Silent night, Holy night
All is calm, All is bright...

-Aylin

Thursday, December 8, 2011

My Favorite Christmas Song

Well, my family and I got our Christmas tree last Sunday. It is officially Christmas Time now! We've been decorating the house, filling out Christmas cards to send to our friends and family, and listening to Christmas music.

My favorite Christmas song of all time is Little Drummer Boy by Whiteheart. The song is kinda old, but I love it.



Soon, I will be making Christmas cookies, baking breads, and dipping chocolates with my mom and sisters. We like to make sweets and give them as presents to people. I love Christmas time :)

-Aylin

Monday, December 5, 2011

A Blogger's Prayer




I am no longer my own blogger, but Thine, O Lord.

Refine me with each post how You will, rank me how You will.
Put me to service, or put me to suffering.
Let me post for Thee or be put aside for Thee,
Lifted high, only for Thee, or brought low, all for Thee.
Do with me and each post whatever you will, because You alone know best.

Let me not strive but submit Let me not compete but care
Let me not desire hits but holiness
Let me be a follower, instead of seeking followers.
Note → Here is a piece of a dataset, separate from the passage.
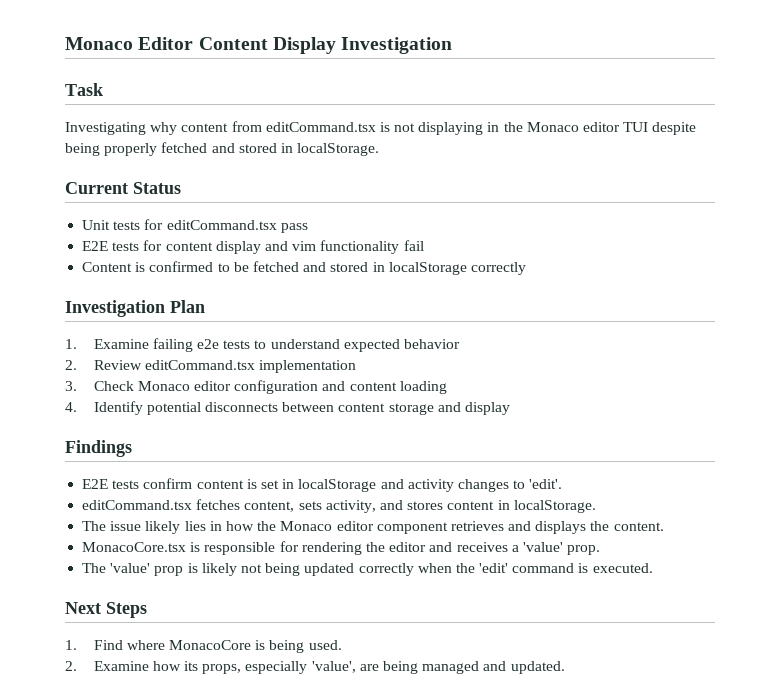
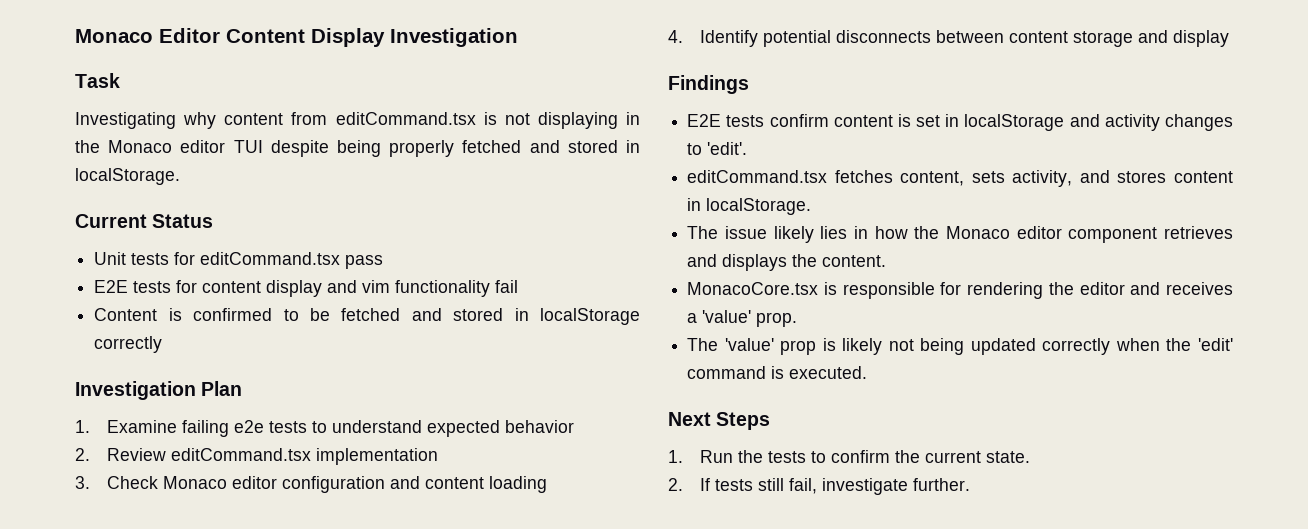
- 1. Find where MonacoCore is being used.
- 2. Examine how its props, especially 'value', are being managed and updated.
+ 1. Run the tests to confirm the current state.
+ 2. If tests still fail, investigate further.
Let my blog be full of Thee, and let it be empty of me.
Let me crave all things of Thee, let me care nothing of this world.
Let my words be worthy of the greatest of audiences: You.
And You are enough.

May I write not for subscribers… but only for Thy smile.
May my daily affirmation be in the surety of my atonement,
not the size of my audience.
May my identity be in the innumerable graces of Christ,
never, God forbid, the numbers of my comments.
May the only words that matter in my life not be the ones I write on a screen ---
but the ones I live with my skin.

I freely and heartily yield every sentence, every title, every post, every comment… or no comments… all to Thine pleasure and perfect will.
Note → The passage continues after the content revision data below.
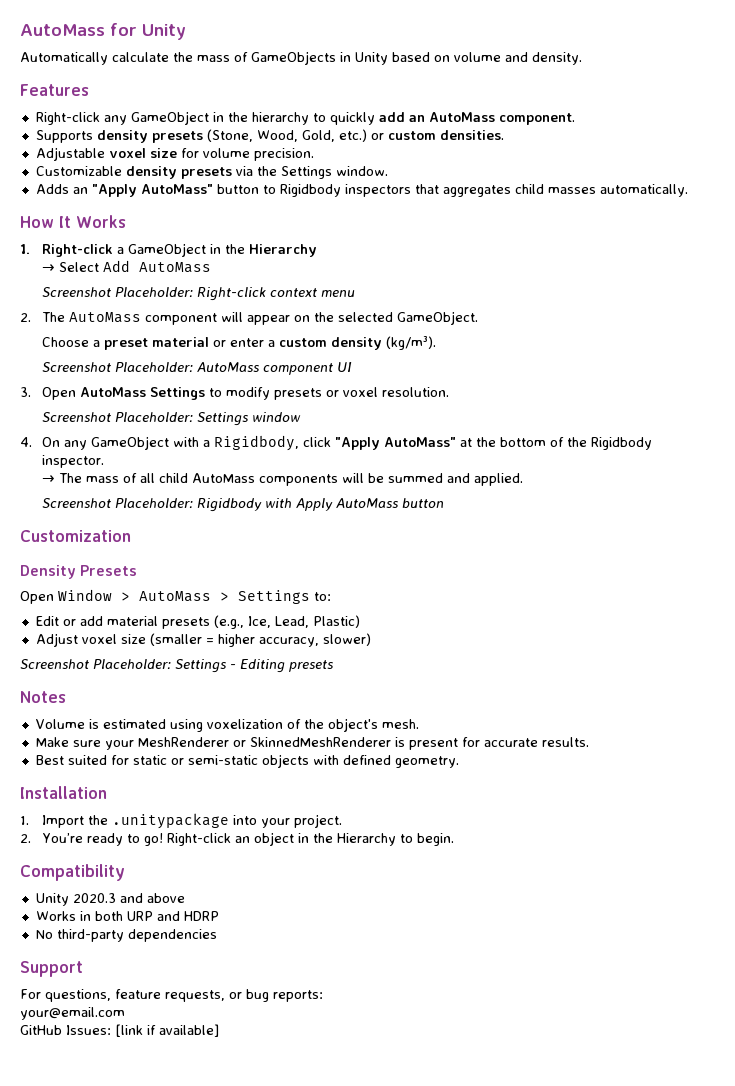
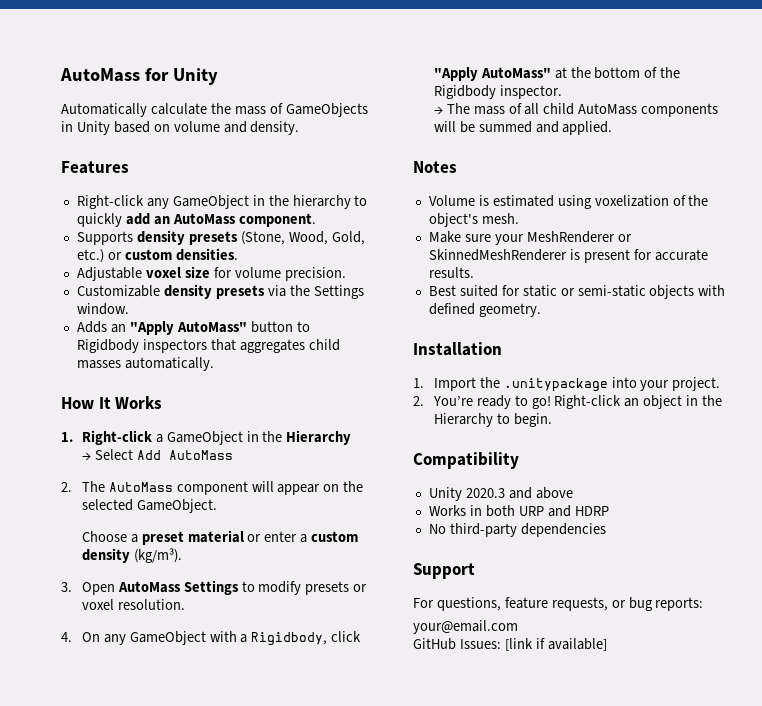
- Screenshot Placeholder: Right-click context menu
- Screenshot Placeholder: AutoMass component UI
- Screenshot Placeholder: Settings window
- Screenshot Placeholder: Rigidbody with Apply AutoMass button
- Customization
- Density Presets
- Open Window > AutoMass > Settings to:
- Edit or add material presets (e.g., Ice, Lead, Plastic)
- Adjust voxel size (smaller = higher accuracy, slower)
- Screenshot Placeholder: Settings - Editing presets

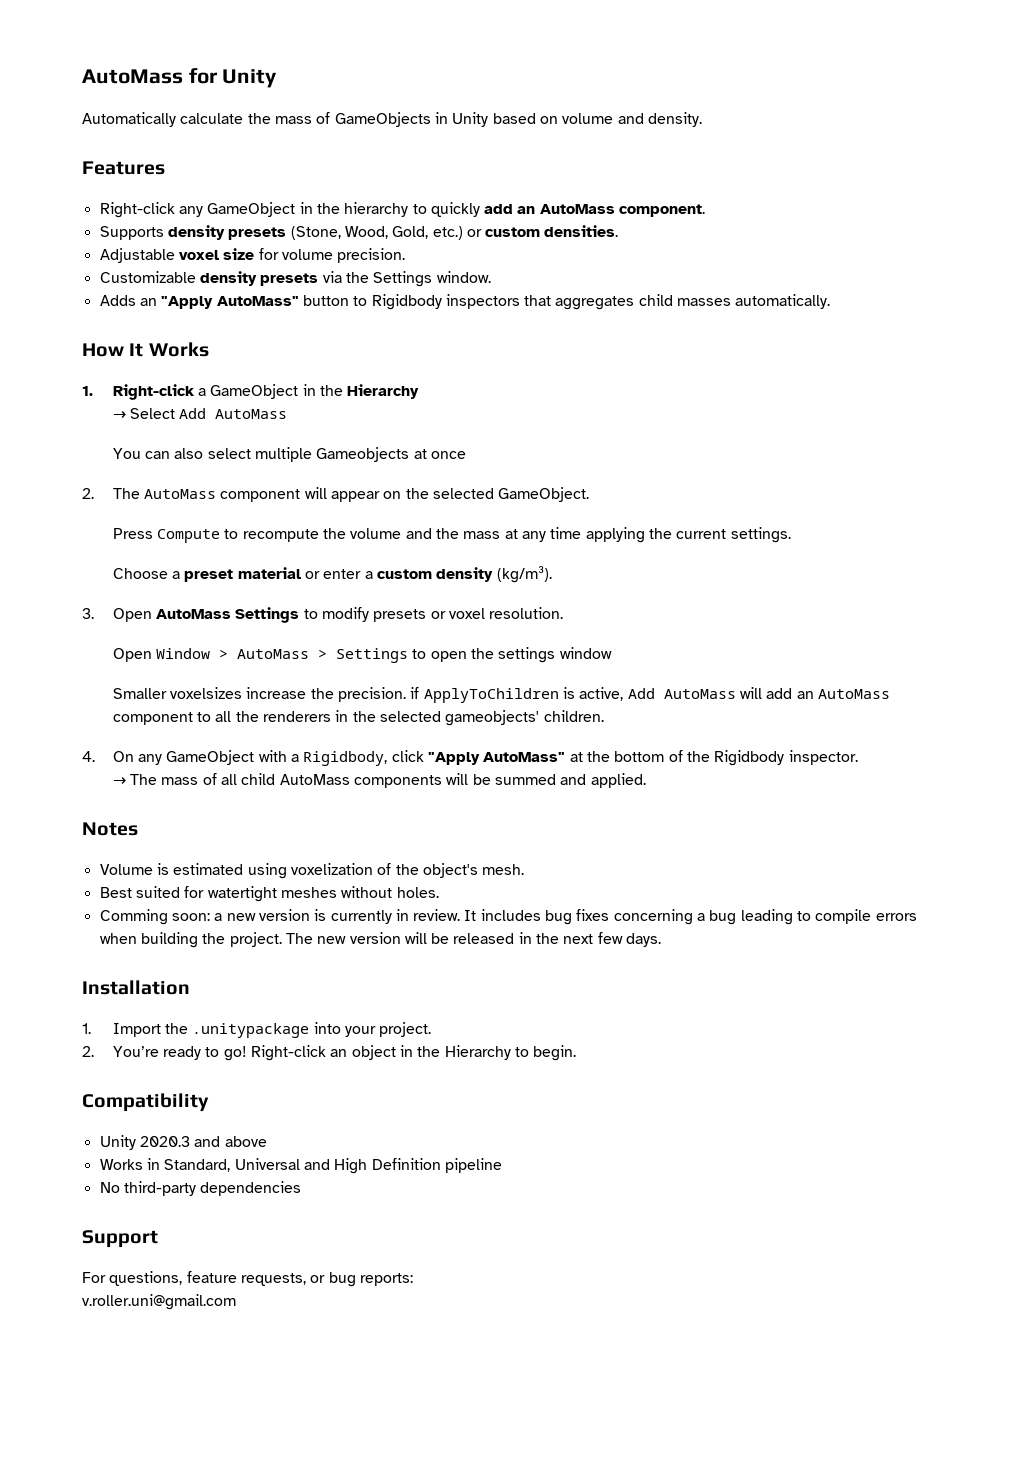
+ You can also select multiple Gameobjects at once
+ Press Compute to recompute the volume and the mass at any time applying the current settings.
+ Open Window > AutoMass > Settings to open the settings window
+ Smaller voxelsizes increase the precision. if ApplyToChildren is active, Add AutoMass will add an AutoMass component to all the renderers in the selected gameobjects' children.
- Make sure your MeshRenderer or SkinnedMeshRenderer is present for accurate results.
- Best suited for static or semi-static objects with defined geometry.
+ Best suited for watertight meshes without holes.
+ Comming soon: a new version is currently in review. It includes bug fixes concerning a bug leading to compile errors when building the project. The new version will be released in the next few days.
- Works in both URP and HDRP
+ Works in Standard, Universal and High Definition pipeline
- your@email.com
- GitHub Issues: [link if available]
+ v.roller.uni@gmail.com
My only fame is that I bear Your name
My only glory is the gift of Your Grace
My only readership, Your eyes that seek to and fro to find a heart hard after You.
Make this so, oh Lord…

Yahweh, You alone are my God, not Google
Jesus, You alone are my Savior, not site meters
And Holy Spirit, You alone are my Comforter, not comments

So be it, today, yesterday, and every post to come.

This is my prayer I have made on earth and over this keyboard… let it be ratified in heaven.
Amen.

Copyright 2010, Ann Voskamp @ www.aholyexperience.com All rights reserved. Please do not copy, paste text or reprint.
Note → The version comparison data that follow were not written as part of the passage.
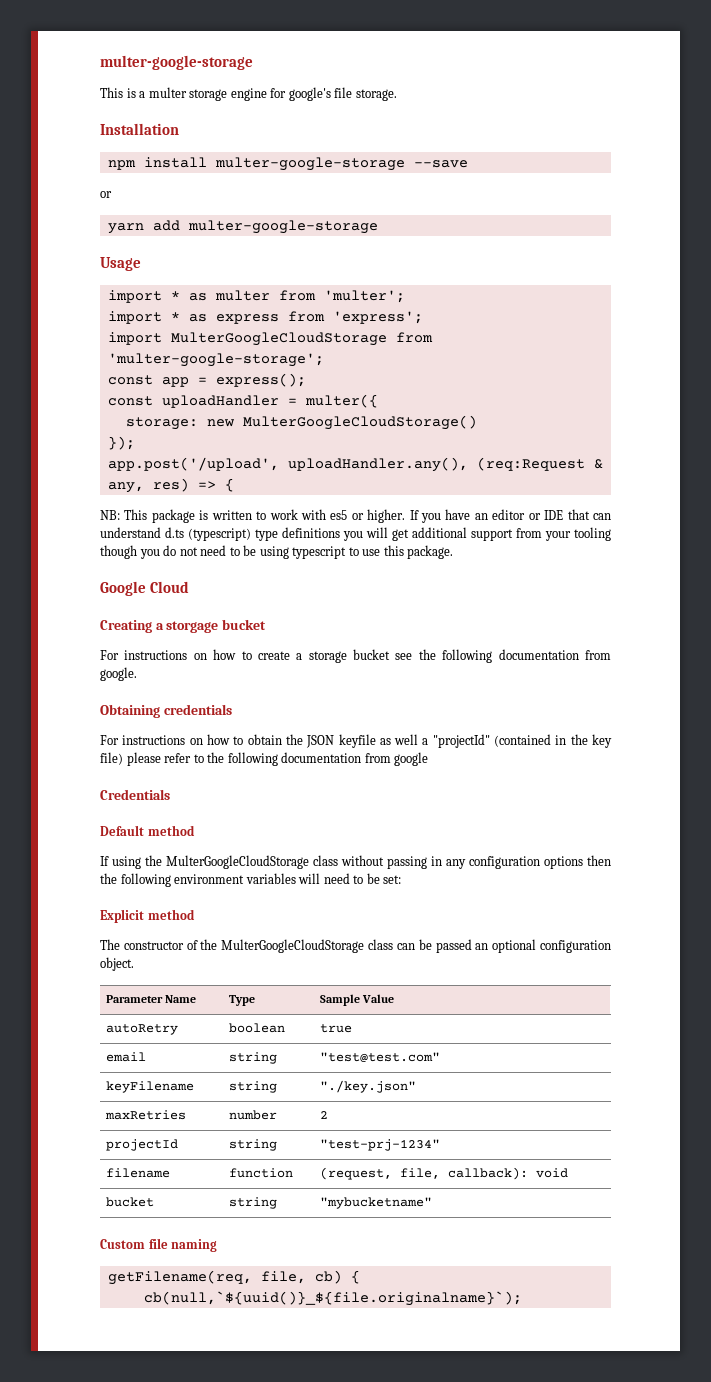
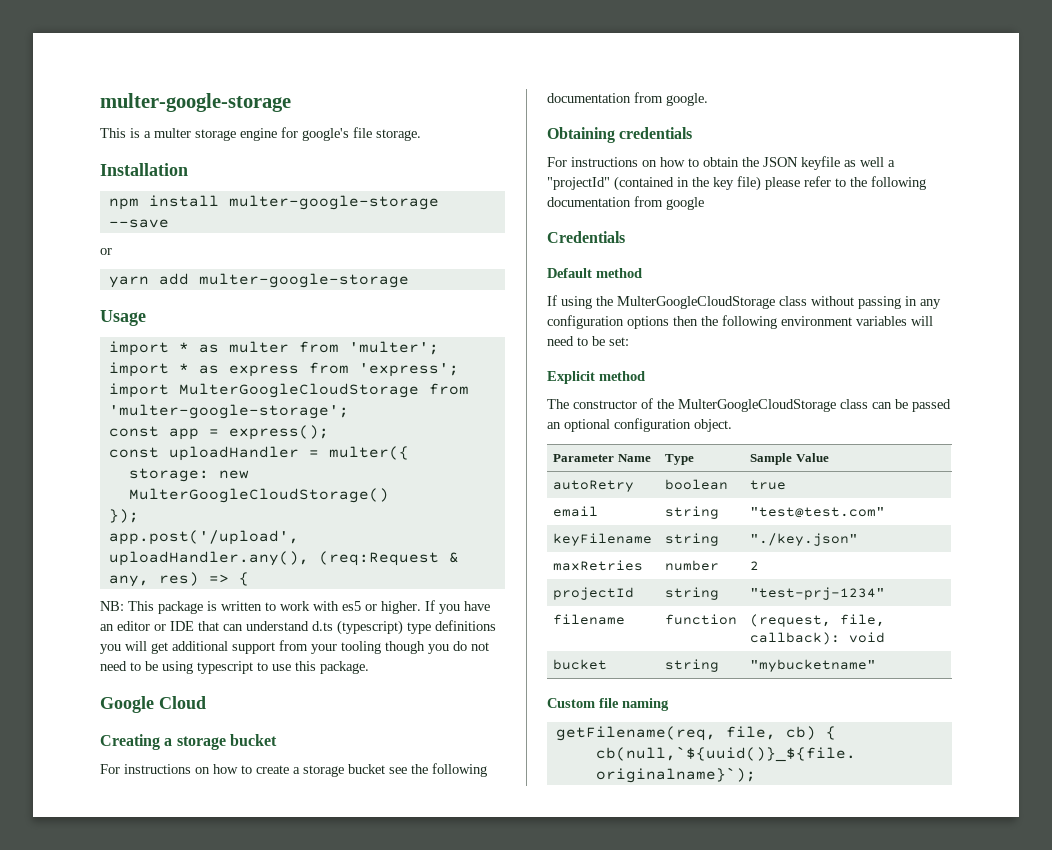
- Creating a storgage bucket
+ Creating a storage bucket

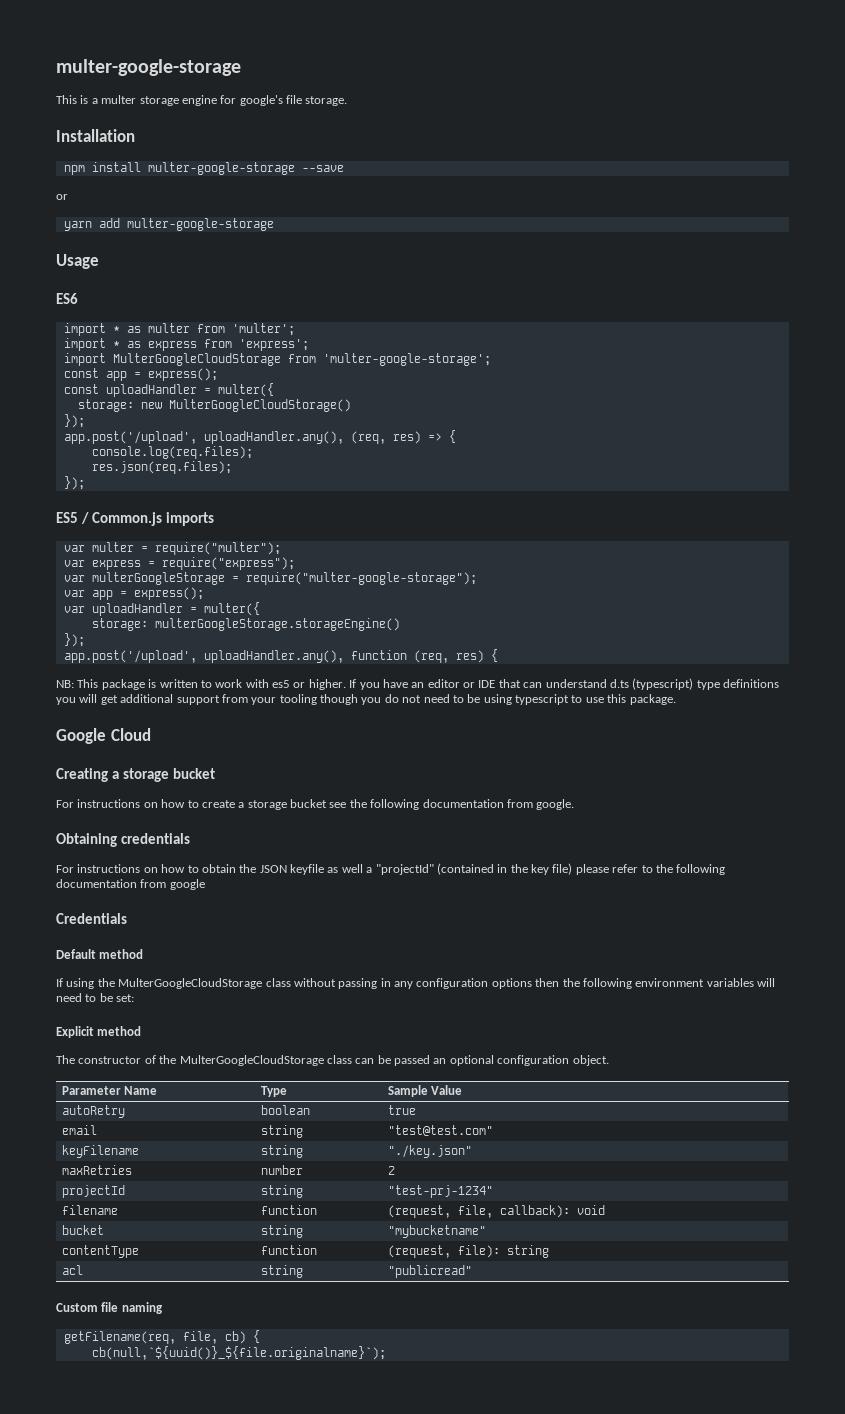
+ ES6
- app.post('/upload', uploadHandler.any(), (req:Request & any, res) => {
+ app.post('/upload', uploadHandler.any(), (req, res) => {
+ console.log(req.files);
+ res.json(req.files);
+ });
+ ES5 / Common.js imports
+ var multer = require("multer");
+ var express = require("express");
+ var multerGoogleStorage = require("multer-google-storage");
+ var app = express();
+ var uploadHandler = multer({
+ storage: multerGoogleStorage.storageEngine()
+ });
+ app.post('/upload', uploadHandler.any(), function (req, res) {
+ contentType | function | (request, file): string
+ acl | string | "publicread"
I found this prayer as a free download on http://www.aholyexperience.com/ I echo this prayer with all my heart.

-Aylin

Thursday, December 1, 2011

I want to know. . .

I honestly don't understand this:

Why do we care so much about man's opinions?

Shouldn't God's be all that matters?

And yet. . .I do it too. I do it, you do it, everyone does it. But does that make it right? I just don't get why people care so much.

I mean, man is ever-changing; their opinions can change in a matter of seconds. Plus, what they tell you may not be real, they may lie to you out of many things; jealousy, self-pity, anger. . .

But God's opinion, that doesn't change. Ever.

I find something so comforting about that. . . God doesn't change. His love, His forgiveness, His faithfulness. . none of that ever changes.

"Heaven and earth will pass away, but my words will never pass away."